Crawford, S. M. UMCES, Horn Point Laboratory, firstname.lastname@example.org
Sanford, L. P. UMCES, Horn Point Laboratory, email@example.com
DIFFUSIONAL VERSUS KINETIC CONTROL OF BOUNDARY FLUXES ACROSS SOLID-WATER INTERFACES
Diffusion and reaction kinetics both affect fluxes of nutrients and dissolved gasses across solid-water interfaces. Diffusion through the aqueous sublayer above the interface is directly related to boundary layer shear velocity. Reaction kinetics are determined largely by biogeochemical processes at or just below the interface. Determining whether diffusion, reaction, or both control fluxes is important for understanding related ecosystem processes.
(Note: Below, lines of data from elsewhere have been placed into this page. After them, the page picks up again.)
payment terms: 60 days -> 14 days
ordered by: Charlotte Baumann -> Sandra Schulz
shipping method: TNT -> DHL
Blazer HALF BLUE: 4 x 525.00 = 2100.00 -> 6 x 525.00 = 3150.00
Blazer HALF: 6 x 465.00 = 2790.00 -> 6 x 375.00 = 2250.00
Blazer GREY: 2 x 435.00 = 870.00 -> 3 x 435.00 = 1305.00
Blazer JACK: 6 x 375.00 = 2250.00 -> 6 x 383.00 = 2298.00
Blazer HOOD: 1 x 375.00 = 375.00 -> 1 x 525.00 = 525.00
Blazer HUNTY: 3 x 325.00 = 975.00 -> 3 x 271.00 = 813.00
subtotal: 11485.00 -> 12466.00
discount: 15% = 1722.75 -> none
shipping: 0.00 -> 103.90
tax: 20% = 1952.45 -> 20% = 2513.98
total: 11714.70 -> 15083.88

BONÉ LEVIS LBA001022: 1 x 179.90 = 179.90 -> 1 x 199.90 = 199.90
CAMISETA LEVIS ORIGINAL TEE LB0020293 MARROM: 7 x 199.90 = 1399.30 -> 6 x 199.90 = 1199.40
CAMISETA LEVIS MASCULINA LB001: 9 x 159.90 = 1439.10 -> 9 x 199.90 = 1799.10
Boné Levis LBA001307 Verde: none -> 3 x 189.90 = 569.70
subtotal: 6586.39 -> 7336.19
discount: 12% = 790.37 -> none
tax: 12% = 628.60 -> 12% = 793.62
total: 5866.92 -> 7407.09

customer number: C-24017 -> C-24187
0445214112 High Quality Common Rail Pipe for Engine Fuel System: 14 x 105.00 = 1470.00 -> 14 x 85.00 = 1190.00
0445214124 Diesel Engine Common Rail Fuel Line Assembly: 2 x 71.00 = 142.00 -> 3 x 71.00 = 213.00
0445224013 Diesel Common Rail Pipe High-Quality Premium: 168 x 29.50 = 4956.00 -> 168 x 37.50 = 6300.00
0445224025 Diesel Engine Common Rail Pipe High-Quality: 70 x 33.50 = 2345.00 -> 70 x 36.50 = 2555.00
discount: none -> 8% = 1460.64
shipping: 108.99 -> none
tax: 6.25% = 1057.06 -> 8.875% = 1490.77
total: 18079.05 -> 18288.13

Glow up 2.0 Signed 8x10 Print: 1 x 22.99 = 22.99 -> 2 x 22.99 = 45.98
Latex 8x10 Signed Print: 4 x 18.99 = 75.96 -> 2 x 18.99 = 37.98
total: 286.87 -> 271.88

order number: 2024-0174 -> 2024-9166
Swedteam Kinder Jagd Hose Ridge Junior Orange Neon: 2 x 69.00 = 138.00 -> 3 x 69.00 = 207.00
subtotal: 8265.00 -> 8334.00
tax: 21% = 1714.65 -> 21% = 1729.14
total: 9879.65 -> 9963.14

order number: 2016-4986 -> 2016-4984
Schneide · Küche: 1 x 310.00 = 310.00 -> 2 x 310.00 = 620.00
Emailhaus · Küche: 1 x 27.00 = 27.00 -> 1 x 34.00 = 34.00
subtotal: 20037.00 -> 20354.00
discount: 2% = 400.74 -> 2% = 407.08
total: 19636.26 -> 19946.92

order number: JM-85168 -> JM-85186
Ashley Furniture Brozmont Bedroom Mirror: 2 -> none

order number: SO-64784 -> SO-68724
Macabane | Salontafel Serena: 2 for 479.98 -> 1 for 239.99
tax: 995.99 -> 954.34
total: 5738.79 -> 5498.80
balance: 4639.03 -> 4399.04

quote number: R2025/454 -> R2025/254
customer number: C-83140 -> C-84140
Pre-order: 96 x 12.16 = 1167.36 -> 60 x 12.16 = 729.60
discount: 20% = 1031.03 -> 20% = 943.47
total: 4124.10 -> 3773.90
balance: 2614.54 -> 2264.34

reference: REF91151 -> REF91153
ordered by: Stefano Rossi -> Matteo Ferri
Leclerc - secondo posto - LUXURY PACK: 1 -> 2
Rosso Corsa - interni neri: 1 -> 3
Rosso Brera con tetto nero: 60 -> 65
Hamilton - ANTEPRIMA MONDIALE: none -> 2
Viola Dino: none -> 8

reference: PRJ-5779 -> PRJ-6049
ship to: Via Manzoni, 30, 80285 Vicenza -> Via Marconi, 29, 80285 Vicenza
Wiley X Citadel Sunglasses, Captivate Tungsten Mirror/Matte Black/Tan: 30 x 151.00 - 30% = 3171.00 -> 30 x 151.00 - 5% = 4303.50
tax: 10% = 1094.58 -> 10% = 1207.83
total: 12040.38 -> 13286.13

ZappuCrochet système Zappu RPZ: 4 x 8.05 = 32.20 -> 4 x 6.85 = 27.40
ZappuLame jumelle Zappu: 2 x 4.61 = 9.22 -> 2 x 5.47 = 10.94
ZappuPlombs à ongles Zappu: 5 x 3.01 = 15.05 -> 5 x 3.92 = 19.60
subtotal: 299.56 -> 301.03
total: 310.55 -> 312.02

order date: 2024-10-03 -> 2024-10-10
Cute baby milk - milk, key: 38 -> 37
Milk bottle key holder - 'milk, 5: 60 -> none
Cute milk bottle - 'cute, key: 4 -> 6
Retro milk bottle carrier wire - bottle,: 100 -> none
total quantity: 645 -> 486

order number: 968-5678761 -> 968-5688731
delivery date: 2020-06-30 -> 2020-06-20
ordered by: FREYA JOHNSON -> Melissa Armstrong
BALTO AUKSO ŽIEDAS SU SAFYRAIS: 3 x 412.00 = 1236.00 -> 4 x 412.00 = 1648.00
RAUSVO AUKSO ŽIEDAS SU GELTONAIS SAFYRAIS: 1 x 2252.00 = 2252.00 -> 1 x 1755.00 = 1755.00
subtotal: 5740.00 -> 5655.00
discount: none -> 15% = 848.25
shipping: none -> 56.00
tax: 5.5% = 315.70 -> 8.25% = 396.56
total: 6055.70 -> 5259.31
Previous investigators have studied the extreme cases of pure kinetic control and pure diffusional control, but the intermediate range when both are important remains poorly understood. We developed a model based on Michaelis-Menten kinetics and Fickian diffusion through the aqueous sublayer to look specifically at the intermediate range and to determine thresholds for diffusion-limitation and diffusion-control. Model results show that a single dimensionless number consisting of the boundary layer mass transfer velocity and Michaelis-Menten kinetic parameters determines the extent of diffusional versus kinetic control. According to this criterion, nutrient uptake rates at the wall and bottom boundaries of the MEERC pelagic-benthic mesocosms frequently are diffusion-limited. Nutrient uptake by coral also is predicted to be diffusion-controlled, in agreement with previous coral uptake experiments. In cases such as these, actual maximum uptake rates will be lower than potential maximum uptake rates.